──────── Material provided ────────
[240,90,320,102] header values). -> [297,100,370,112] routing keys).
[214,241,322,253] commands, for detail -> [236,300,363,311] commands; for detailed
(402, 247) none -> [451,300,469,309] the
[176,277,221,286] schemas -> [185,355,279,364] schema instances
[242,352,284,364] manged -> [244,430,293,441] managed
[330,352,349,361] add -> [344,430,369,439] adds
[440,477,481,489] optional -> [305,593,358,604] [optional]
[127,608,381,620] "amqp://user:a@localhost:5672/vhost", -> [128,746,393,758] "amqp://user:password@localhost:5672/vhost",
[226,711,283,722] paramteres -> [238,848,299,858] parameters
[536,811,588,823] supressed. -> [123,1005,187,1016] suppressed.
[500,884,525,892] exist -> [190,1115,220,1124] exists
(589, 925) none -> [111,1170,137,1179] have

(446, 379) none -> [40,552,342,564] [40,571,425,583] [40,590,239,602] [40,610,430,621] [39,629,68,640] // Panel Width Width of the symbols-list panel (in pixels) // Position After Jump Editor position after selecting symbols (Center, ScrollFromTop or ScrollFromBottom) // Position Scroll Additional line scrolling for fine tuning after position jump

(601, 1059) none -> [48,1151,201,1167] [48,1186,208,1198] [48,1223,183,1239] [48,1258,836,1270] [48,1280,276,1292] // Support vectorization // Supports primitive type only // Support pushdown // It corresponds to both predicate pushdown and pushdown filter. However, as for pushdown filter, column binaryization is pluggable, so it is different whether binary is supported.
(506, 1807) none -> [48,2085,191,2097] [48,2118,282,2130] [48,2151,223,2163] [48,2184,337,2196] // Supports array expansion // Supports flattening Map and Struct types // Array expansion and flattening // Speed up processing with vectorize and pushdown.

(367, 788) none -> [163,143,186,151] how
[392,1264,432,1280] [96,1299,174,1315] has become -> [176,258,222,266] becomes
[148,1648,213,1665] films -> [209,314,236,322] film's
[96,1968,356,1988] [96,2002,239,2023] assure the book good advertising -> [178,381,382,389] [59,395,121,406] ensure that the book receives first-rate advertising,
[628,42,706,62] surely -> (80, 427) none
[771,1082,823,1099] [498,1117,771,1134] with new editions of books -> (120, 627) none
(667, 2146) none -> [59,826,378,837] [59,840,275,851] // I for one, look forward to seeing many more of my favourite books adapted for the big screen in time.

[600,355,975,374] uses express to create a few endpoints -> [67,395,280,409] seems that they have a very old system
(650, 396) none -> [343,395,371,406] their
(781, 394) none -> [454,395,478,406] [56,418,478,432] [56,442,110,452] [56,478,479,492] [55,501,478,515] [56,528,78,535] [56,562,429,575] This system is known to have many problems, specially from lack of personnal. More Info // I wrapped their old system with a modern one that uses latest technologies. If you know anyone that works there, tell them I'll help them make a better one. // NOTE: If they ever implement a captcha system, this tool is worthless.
────────
▶ _The problem_: Copy back the listing above exactly, but only from the line with "(402, 247) none -> [451,300,469,309] the" through the line with "[500,884,525,892] exist ->", both ends included.

▶ _Exercise output_:
(402, 247) none -> [451,300,469,309] the
[176,277,221,286] schemas -> [185,355,279,364] schema instances
[242,352,284,364] manged -> [244,430,293,441] managed
[330,352,349,361] add -> [344,430,369,439] adds
[440,477,481,489] optional -> [305,593,358,604] [optional]
[127,608,381,620] "amqp://user:a@localhost:5672/vhost", -> [128,746,393,758] "amqp://user:password@localhost:5672/vhost",
[226,711,283,722] paramteres -> [238,848,299,858] parameters
[536,811,588,823] supressed. -> [123,1005,187,1016] suppressed.
[500,884,525,892] exist -> [190,1115,220,1124] exists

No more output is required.